Plaintiff was allegedly injured on September 28, 1959,  in a store operated by the defendant, Food Fair Stores, New Castle, Inc. Originally, this plaintiff filed suit in this Court on September 7, 1960, against Food Fair Stores Corporation, upon whom service was made on September 13, 1960. On October 3, 1960, after the one-year statute of limitations had run, Food Fair Stores Corporation filed an answer denying that it either owned or controlled the property on which plaintiff was allegedly injured; and on October 17, 1960, Food Fair Stores Corporation filed its motion for summary judgment on the basis that it was not the proper defendant.
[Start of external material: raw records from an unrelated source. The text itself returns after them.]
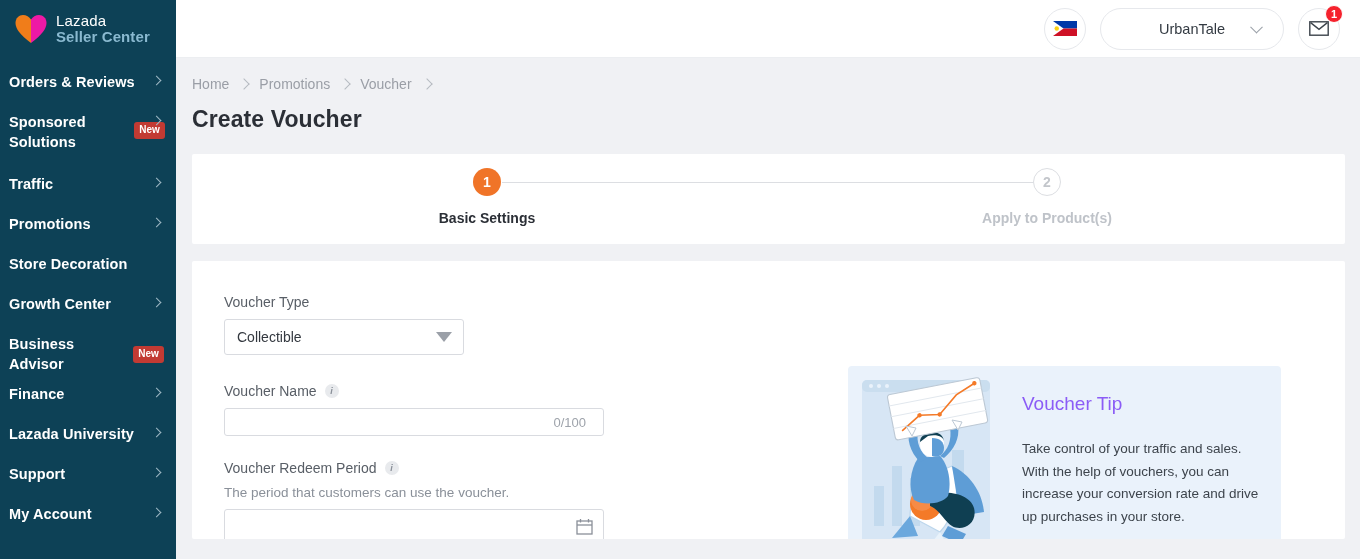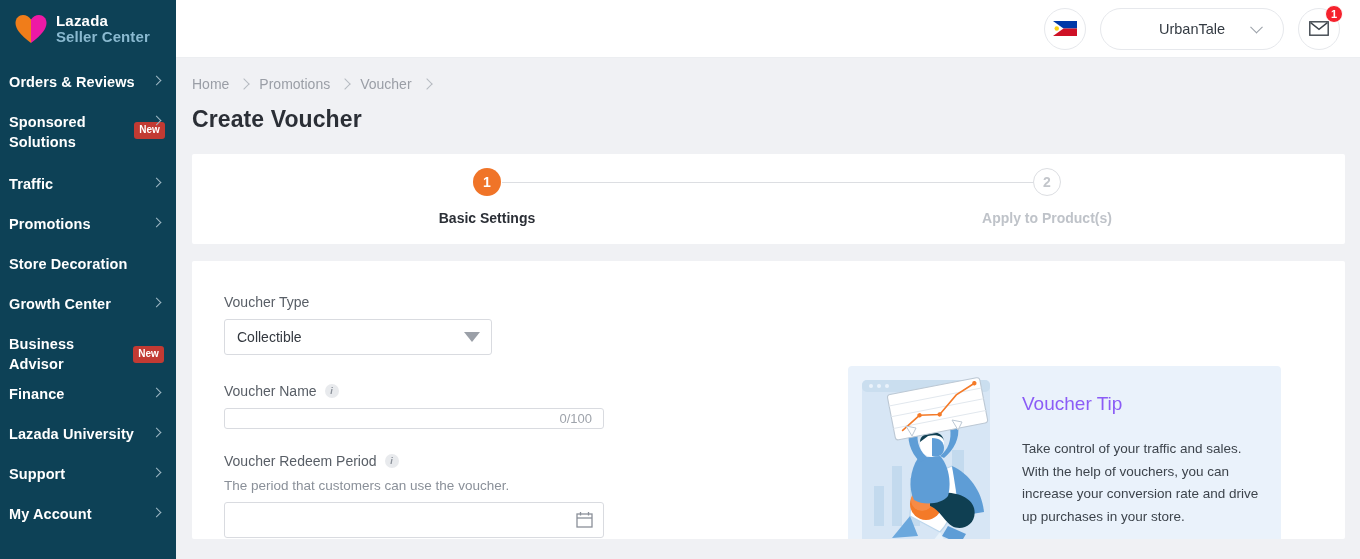"Lazada" .logo-l1 { font-weight: 700 -> 400 }
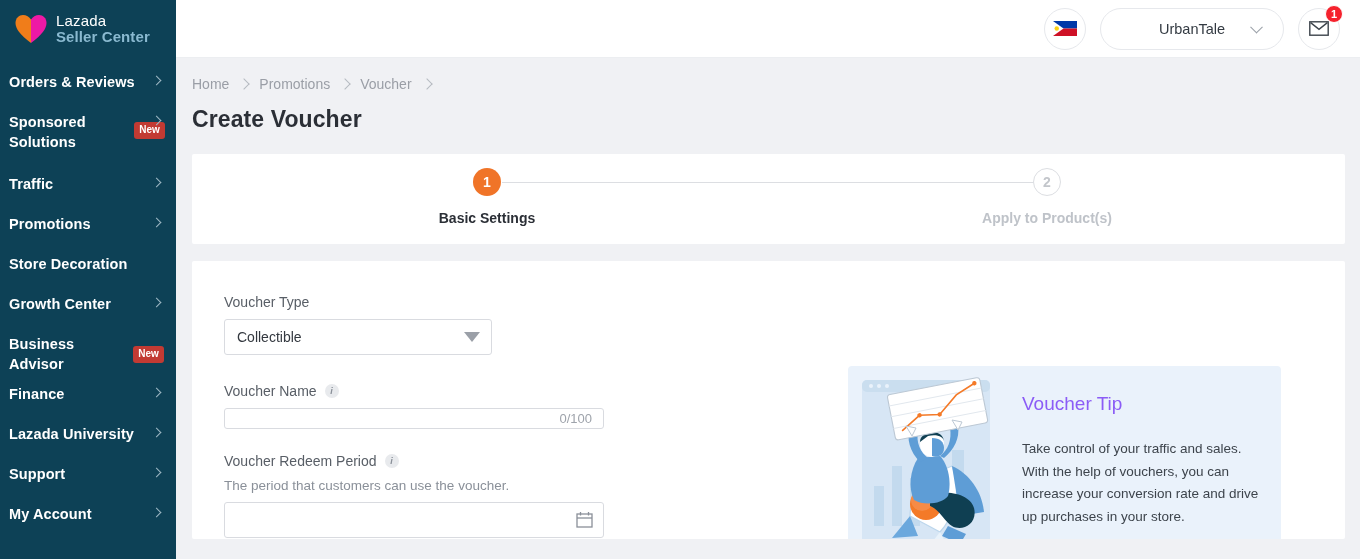"Collectible" .select-box { width: 268px -> 240px }
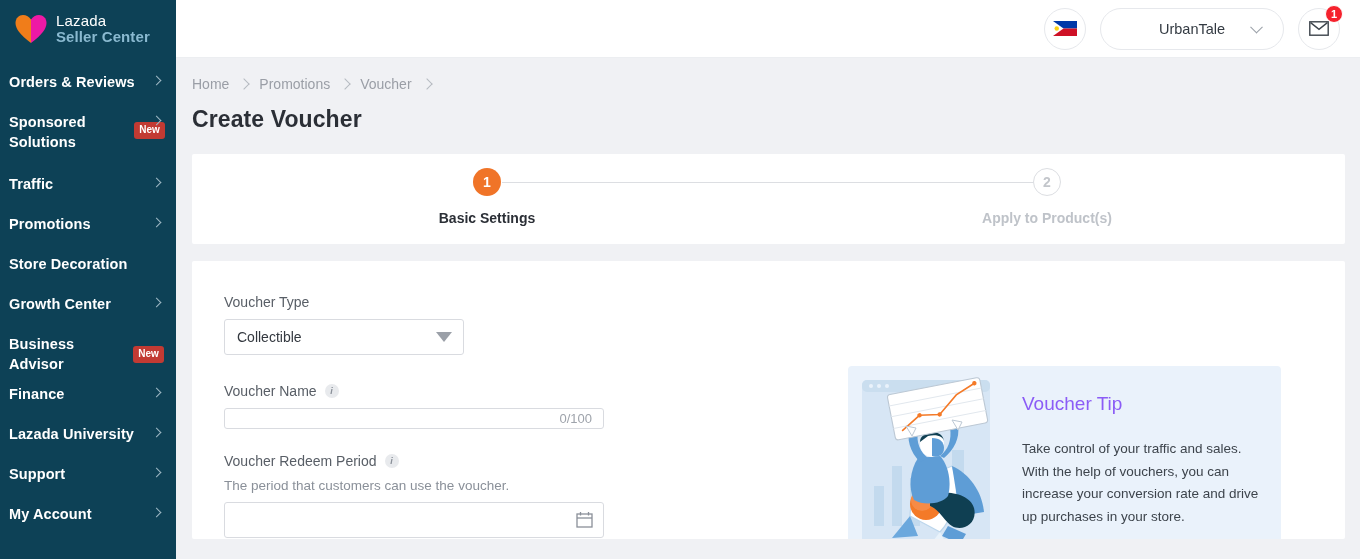"0/100" .text-input { height: 21px -> 28px; padding: 0 11px -> 0 17px }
On November 16, 1960, plaintiff filed a motion to amend his complaint by changing the party defendant to the present defendant, Food Fair Stores, New Castle, Inc. This Court, at the time, granted plaintiff's motion to amend his complaint and denied Food Fair Stores Corporation's motion for summary judgment. Food Fair Stores Corporation appealed these decisions to the Supreme Court of Delaware. The Supreme Court reversed the Superior Court on April 18, 1963, and remanded the cause with instructions to reverse the order permitting an amendment to the complaint and ordered entry of summary judgment [57 Del. 260] in favor of defendant Food Fair Stores Corporation. Plaintiff moved for reargument, pursuant to Supreme Court Rule 13, Del.C.Ann. It was denied.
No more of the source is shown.